---- AVAILABLE RECORDS

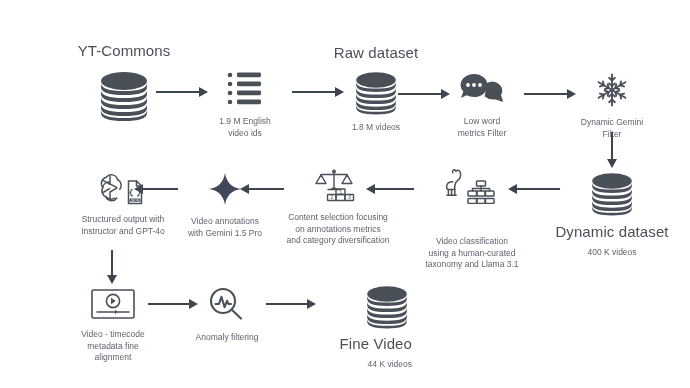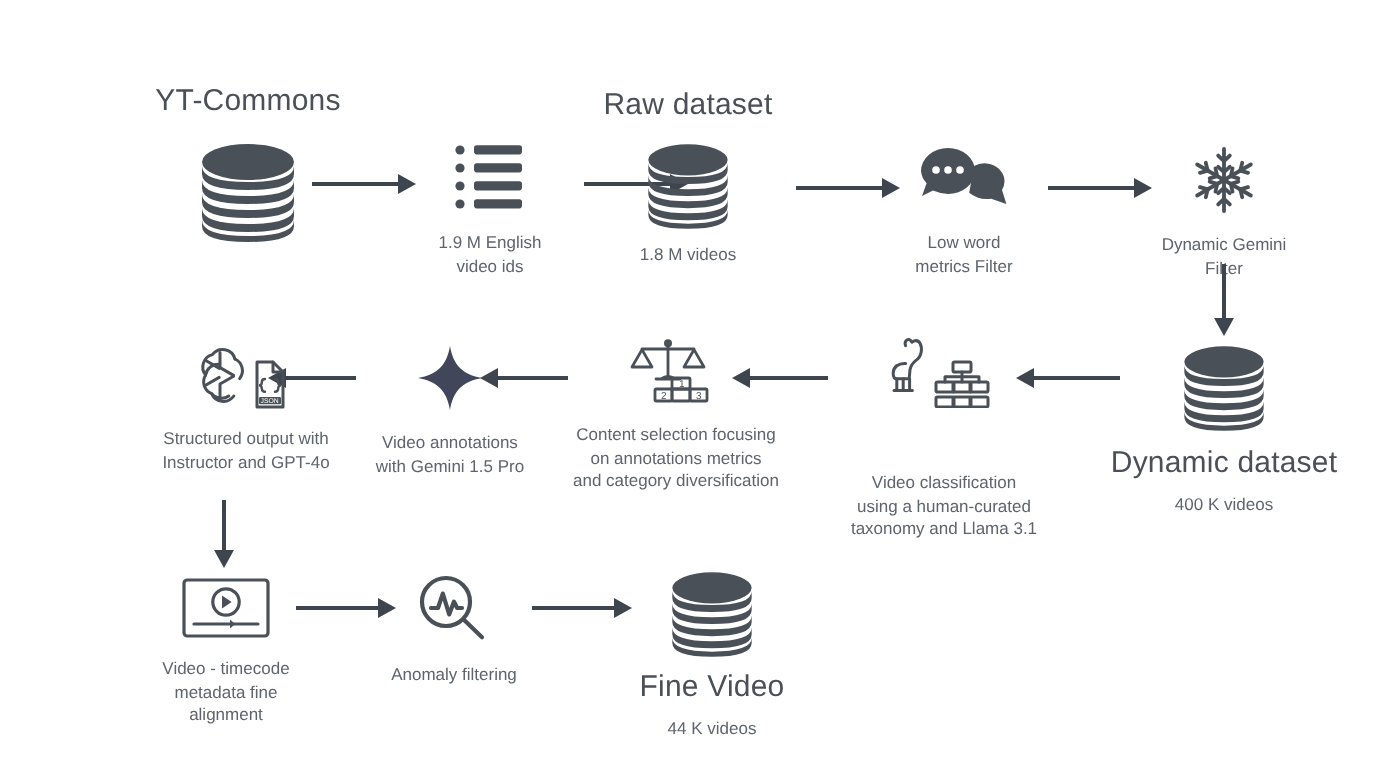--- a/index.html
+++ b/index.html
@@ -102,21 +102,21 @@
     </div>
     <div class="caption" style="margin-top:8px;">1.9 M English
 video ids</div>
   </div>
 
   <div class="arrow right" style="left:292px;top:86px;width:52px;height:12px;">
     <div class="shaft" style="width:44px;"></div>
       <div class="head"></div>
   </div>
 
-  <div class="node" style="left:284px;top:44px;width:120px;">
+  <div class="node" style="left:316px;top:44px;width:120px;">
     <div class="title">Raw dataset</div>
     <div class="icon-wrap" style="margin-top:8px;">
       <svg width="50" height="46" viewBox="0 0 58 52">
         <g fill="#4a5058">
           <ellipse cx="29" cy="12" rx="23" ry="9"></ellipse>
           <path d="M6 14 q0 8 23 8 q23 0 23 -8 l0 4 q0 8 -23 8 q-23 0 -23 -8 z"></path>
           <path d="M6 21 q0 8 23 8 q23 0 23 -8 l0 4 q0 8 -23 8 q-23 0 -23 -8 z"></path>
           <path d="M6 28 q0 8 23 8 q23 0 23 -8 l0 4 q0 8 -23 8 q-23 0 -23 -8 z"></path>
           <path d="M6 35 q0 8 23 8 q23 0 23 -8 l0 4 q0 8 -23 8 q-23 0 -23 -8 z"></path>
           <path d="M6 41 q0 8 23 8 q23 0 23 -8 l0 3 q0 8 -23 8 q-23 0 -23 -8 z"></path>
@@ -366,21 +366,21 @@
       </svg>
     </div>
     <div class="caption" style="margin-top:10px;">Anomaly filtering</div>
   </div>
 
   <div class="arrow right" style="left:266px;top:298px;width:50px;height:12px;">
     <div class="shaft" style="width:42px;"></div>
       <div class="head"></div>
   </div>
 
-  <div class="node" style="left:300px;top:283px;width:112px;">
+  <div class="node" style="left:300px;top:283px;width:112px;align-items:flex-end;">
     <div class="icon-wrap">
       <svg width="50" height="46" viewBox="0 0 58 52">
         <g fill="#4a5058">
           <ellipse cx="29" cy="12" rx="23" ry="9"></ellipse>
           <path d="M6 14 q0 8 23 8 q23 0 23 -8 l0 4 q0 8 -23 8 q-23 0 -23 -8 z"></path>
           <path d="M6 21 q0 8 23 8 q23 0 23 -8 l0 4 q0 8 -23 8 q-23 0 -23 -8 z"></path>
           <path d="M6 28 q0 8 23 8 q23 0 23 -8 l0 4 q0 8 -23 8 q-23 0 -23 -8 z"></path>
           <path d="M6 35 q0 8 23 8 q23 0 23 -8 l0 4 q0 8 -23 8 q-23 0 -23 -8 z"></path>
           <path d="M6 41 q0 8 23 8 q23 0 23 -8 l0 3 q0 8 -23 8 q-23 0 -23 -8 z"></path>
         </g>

--------

WORK INSTRUCTION —
Exclude all images, then retype the records above without alteration.

EXPECTED ANSWER —
--- a/index.html
+++ b/index.html
@@ -102,21 +102,21 @@
     </div>
     <div class="caption" style="margin-top:8px;">1.9 M English
 video ids</div>
   </div>
 
   <div class="arrow right" style="left:292px;top:86px;width:52px;height:12px;">
     <div class="shaft" style="width:44px;"></div>
       <div class="head"></div>
   </div>
 
-  <div class="node" style="left:284px;top:44px;width:120px;">
+  <div class="node" style="left:316px;top:44px;width:120px;">
     <div class="title">Raw dataset</div>
     <div class="icon-wrap" style="margin-top:8px;">
       <svg width="50" height="46" viewBox="0 0 58 52">
         <g fill="#4a5058">
           <ellipse cx="29" cy="12" rx="23" ry="9"></ellipse>
           <path d="M6 14 q0 8 23 8 q23 0 23 -8 l0 4 q0 8 -23 8 q-23 0 -23 -8 z"></path>
           <path d="M6 21 q0 8 23 8 q23 0 23 -8 l0 4 q0 8 -23 8 q-23 0 -23 -8 z"></path>
           <path d="M6 28 q0 8 23 8 q23 0 23 -8 l0 4 q0 8 -23 8 q-23 0 -23 -8 z"></path>
           <path d="M6 35 q0 8 23 8 q23 0 23 -8 l0 4 q0 8 -23 8 q-23 0 -23 -8 z"></path>
           <path d="M6 41 q0 8 23 8 q23 0 23 -8 l0 3 q0 8 -23 8 q-23 0 -23 -8 z"></path>
@@ -366,21 +366,21 @@
       </svg>
     </div>
     <div class="caption" style="margin-top:10px;">Anomaly filtering</div>
   </div>
 
   <div class="arrow right" style="left:266px;top:298px;width:50px;height:12px;">
     <div class="shaft" style="width:42px;"></div>
       <div class="head"></div>
   </div>
 
-  <div class="node" style="left:300px;top:283px;width:112px;">
+  <div class="node" style="left:300px;top:283px;width:112px;align-items:flex-end;">
     <div class="icon-wrap">
       <svg width="50" height="46" viewBox="0 0 58 52">
         <g fill="#4a5058">
           <ellipse cx="29" cy="12" rx="23" ry="9"></ellipse>
           <path d="M6 14 q0 8 23 8 q23 0 23 -8 l0 4 q0 8 -23 8 q-23 0 -23 -8 z"></path>
           <path d="M6 21 q0 8 23 8 q23 0 23 -8 l0 4 q0 8 -23 8 q-23 0 -23 -8 z"></path>
           <path d="M6 28 q0 8 23 8 q23 0 23 -8 l0 4 q0 8 -23 8 q-23 0 -23 -8 z"></path>
           <path d="M6 35 q0 8 23 8 q23 0 23 -8 l0 4 q0 8 -23 8 q-23 0 -23 -8 z"></path>
           <path d="M6 41 q0 8 23 8 q23 0 23 -8 l0 3 q0 8 -23 8 q-23 0 -23 -8 z"></path>
         </g>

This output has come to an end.